(Content revision data)

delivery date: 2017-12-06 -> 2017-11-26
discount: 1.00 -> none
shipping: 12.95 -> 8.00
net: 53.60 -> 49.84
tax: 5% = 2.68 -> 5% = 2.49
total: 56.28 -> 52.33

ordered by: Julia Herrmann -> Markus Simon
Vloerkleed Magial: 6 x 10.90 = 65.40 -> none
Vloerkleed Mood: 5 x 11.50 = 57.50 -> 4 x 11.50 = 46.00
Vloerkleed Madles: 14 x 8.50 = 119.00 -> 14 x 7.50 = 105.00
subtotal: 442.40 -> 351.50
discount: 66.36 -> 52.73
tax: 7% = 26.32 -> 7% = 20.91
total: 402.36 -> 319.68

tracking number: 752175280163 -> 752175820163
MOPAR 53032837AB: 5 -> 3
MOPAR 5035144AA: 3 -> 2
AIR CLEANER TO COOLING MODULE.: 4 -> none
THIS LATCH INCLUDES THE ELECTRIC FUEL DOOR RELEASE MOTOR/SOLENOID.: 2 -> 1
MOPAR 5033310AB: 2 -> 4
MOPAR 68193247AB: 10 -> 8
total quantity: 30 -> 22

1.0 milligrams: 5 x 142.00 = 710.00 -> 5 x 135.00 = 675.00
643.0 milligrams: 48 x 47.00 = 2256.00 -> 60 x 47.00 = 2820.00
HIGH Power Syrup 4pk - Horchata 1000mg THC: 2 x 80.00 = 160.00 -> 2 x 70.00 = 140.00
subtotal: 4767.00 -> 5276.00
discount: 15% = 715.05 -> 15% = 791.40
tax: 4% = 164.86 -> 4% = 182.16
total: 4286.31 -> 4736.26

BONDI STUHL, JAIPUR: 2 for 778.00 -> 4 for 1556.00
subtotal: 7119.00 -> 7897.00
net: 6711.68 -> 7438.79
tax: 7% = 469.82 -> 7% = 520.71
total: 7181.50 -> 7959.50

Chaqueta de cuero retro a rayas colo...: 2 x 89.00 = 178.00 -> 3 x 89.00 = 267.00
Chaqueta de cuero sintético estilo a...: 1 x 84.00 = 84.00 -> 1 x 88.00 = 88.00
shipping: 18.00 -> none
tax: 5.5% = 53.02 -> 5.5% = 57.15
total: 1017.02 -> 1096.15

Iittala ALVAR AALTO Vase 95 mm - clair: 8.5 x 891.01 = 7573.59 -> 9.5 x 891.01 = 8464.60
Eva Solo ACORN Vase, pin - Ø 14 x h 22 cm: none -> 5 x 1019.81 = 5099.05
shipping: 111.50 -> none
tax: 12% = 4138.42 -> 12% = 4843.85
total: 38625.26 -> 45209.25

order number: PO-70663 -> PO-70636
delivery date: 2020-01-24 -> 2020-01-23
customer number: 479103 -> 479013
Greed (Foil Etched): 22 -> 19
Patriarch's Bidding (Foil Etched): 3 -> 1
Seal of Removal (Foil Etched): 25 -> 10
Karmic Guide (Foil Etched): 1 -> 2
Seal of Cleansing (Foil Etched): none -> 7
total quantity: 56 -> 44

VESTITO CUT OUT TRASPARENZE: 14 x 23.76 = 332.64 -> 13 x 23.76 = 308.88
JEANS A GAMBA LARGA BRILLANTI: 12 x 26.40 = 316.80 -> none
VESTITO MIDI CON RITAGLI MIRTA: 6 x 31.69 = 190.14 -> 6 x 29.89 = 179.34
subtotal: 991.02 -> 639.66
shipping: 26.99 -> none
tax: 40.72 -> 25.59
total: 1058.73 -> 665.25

**Exercise goal:** Your task is to list each line of the records with the word "discount".

**Answer to this task:**
discount: 1.00 -> none
discount: 66.36 -> 52.73
discount: 15% = 715.05 -> 15% = 791.40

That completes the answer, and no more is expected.